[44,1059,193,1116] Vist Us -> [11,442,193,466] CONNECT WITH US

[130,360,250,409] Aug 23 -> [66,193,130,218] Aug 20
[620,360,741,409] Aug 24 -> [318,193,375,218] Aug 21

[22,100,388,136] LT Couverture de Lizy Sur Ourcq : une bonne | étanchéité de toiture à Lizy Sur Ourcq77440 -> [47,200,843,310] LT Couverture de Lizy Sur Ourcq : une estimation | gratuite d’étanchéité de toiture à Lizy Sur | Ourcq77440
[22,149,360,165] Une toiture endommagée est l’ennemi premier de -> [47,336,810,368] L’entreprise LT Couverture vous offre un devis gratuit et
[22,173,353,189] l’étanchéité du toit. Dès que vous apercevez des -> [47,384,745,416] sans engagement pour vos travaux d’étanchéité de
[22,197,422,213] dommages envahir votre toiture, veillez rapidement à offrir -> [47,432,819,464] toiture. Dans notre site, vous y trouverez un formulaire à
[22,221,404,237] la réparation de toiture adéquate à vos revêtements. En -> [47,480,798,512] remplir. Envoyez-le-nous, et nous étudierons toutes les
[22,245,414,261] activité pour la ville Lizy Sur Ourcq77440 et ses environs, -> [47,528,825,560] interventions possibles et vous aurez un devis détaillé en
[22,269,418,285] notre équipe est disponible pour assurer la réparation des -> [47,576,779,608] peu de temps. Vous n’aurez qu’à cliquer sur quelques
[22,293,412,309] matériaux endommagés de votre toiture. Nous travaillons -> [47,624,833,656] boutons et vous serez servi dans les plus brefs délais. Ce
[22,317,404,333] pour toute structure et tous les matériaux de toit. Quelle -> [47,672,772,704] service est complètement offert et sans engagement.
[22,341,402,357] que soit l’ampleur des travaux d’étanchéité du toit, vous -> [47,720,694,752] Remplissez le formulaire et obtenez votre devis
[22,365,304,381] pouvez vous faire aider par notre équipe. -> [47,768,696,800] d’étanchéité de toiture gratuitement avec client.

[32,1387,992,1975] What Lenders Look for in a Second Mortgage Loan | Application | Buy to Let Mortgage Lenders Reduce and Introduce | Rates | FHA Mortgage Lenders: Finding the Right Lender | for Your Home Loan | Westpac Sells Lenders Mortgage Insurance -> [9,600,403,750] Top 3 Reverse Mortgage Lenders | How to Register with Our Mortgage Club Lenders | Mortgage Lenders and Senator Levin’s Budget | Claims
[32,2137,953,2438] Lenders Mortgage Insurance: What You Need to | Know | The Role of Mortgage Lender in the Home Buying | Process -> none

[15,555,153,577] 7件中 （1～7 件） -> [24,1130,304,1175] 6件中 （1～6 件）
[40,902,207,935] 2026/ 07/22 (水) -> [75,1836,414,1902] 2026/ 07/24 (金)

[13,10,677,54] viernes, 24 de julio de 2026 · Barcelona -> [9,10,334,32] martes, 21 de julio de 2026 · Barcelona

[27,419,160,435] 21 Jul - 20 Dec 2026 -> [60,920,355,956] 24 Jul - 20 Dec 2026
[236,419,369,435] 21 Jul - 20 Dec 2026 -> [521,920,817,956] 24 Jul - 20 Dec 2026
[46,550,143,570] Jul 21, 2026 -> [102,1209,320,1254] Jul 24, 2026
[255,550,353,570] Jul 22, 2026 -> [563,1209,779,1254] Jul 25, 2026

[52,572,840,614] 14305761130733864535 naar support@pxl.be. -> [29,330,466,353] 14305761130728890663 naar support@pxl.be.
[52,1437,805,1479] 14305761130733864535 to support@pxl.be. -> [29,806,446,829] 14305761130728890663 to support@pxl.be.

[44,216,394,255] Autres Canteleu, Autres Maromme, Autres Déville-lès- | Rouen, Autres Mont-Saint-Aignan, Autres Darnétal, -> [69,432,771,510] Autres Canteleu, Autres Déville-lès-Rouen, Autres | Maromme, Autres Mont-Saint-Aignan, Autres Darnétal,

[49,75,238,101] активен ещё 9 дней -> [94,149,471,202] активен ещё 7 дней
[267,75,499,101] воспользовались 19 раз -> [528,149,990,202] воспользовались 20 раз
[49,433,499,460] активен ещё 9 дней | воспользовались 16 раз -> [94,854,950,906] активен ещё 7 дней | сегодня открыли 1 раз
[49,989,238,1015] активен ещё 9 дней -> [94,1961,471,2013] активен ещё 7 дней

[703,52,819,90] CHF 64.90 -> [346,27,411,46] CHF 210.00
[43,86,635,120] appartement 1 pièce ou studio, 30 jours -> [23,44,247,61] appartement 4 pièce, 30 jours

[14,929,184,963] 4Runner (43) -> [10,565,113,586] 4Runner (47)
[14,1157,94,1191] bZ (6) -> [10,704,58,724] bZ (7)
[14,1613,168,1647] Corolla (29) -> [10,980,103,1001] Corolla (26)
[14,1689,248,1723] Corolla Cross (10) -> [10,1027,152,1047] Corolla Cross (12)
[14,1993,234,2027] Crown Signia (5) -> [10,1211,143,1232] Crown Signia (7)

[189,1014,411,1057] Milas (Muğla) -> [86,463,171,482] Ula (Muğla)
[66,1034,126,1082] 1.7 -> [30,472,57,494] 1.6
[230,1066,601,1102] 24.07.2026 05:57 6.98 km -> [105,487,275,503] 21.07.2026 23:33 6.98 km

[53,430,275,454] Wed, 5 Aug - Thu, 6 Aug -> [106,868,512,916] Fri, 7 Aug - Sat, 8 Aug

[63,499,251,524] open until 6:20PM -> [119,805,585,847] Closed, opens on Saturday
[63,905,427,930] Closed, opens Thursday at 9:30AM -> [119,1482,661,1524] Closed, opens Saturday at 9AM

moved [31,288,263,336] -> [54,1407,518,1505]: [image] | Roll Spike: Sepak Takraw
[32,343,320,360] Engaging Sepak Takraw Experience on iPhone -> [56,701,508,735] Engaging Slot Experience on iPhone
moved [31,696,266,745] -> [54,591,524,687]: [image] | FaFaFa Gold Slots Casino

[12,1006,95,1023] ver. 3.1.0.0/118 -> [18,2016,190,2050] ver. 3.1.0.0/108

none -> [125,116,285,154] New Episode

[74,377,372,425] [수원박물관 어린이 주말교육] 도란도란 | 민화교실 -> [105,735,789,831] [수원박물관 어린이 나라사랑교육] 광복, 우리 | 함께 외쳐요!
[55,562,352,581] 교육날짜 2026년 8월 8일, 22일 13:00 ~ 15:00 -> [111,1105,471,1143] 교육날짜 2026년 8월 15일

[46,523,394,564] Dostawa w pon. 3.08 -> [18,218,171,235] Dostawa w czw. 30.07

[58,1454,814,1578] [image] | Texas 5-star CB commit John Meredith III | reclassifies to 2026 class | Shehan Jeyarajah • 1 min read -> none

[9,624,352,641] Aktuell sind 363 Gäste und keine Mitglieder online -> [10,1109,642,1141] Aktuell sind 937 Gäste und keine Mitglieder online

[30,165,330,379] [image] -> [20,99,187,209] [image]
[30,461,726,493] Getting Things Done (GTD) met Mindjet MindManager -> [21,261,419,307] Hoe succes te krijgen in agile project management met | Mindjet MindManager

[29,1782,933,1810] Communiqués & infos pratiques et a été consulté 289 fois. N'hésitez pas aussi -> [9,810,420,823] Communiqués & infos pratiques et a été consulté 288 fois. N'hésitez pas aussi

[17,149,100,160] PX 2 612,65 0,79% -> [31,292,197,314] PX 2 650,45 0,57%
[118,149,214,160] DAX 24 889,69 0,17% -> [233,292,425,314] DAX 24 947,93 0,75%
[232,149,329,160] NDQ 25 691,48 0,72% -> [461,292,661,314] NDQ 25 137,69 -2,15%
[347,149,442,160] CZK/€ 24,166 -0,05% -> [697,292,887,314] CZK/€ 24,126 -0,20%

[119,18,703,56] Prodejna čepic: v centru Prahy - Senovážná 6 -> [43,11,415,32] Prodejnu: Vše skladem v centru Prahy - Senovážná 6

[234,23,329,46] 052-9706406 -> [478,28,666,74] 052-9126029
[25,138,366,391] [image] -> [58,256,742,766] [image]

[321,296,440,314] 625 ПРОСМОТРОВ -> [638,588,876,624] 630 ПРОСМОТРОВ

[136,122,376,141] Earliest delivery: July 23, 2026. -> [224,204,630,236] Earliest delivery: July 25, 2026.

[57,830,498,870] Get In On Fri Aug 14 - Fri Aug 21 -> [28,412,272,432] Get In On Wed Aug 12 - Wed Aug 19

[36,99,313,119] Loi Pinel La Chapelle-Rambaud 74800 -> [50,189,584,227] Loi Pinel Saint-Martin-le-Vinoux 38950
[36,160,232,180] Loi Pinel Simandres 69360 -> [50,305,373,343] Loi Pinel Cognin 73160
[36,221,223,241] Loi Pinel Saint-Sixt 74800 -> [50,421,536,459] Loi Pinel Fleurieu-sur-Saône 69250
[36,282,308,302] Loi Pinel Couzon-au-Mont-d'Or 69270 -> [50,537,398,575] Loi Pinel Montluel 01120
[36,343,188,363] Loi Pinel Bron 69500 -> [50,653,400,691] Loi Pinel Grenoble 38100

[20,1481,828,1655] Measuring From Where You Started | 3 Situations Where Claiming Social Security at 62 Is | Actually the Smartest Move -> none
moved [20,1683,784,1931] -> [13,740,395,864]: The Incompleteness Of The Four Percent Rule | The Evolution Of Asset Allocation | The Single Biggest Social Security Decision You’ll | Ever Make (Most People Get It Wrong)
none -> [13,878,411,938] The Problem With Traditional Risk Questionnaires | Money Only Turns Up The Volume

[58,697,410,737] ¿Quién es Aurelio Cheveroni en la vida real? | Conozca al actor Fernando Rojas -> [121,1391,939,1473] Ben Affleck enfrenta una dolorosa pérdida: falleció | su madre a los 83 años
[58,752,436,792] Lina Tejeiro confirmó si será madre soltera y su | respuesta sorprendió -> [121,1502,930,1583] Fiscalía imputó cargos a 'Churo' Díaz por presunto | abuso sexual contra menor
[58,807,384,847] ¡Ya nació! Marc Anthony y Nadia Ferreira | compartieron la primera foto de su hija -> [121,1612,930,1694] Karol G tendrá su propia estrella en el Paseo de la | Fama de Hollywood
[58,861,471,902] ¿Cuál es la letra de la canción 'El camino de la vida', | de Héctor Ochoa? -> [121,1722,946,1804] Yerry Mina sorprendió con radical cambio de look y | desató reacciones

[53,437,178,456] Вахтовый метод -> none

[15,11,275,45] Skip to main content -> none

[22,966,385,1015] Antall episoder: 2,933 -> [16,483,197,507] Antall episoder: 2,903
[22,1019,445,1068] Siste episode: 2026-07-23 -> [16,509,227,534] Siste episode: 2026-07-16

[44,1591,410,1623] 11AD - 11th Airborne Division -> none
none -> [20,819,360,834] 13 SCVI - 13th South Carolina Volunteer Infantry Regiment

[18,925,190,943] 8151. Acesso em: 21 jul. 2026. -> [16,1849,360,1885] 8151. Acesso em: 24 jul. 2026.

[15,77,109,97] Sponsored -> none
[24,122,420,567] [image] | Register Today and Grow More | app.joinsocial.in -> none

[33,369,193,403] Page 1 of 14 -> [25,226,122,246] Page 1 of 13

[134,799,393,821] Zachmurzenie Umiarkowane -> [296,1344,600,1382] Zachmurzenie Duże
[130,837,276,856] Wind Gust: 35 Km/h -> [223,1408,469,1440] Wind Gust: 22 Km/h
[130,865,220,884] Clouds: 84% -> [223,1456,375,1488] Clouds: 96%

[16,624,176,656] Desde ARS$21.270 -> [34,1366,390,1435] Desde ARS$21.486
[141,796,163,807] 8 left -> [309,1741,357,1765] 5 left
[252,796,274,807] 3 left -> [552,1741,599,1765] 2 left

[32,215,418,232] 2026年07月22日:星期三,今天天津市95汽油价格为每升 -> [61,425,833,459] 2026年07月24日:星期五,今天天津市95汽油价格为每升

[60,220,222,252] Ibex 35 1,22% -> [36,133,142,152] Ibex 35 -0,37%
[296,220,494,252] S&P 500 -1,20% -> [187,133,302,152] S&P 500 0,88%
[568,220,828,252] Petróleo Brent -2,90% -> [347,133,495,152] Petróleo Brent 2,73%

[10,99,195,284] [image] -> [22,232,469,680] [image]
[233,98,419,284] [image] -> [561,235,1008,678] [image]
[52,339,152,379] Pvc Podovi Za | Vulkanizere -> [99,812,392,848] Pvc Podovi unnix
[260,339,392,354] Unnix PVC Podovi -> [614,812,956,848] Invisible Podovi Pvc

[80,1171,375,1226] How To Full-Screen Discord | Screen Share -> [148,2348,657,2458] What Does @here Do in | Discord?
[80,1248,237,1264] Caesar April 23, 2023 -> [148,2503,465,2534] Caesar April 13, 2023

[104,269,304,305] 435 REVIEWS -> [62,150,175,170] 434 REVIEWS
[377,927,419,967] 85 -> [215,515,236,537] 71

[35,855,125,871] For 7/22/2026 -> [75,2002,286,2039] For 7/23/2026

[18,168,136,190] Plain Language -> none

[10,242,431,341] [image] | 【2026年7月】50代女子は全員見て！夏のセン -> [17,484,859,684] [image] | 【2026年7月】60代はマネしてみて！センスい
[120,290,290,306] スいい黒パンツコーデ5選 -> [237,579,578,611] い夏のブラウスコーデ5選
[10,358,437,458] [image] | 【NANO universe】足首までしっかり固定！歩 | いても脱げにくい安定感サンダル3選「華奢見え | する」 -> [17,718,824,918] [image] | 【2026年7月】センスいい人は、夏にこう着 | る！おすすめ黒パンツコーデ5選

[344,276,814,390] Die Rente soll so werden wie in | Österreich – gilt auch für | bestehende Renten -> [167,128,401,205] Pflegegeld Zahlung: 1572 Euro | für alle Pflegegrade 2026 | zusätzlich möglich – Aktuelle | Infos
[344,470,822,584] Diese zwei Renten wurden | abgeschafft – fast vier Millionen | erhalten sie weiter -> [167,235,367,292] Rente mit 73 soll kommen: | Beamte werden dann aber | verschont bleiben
--------------------------------------------------
> EXERCISE INSTRUCTIONS:
Starting at the line above that contains "[22,269,418,285] notre équipe", write out each line exactly until the line that contains "[22,365,304,381] pouvez vous" has been written, and stop there.

> SOLUTION FOR THIS TASK:
[22,269,418,285] notre équipe est disponible pour assurer la réparation des -> [47,576,779,608] peu de temps. Vous n’aurez qu’à cliquer sur quelques
[22,293,412,309] matériaux endommagés de votre toiture. Nous travaillons -> [47,624,833,656] boutons et vous serez servi dans les plus brefs délais. Ce
[22,317,404,333] pour toute structure et tous les matériaux de toit. Quelle -> [47,672,772,704] service est complètement offert et sans engagement.
[22,341,402,357] que soit l’ampleur des travaux d’étanchéité du toit, vous -> [47,720,694,752] Remplissez le formulaire et obtenez votre devis
[22,365,304,381] pouvez vous faire aider par notre équipe. -> [47,768,696,800] d’étanchéité de toiture gratuitement avec client.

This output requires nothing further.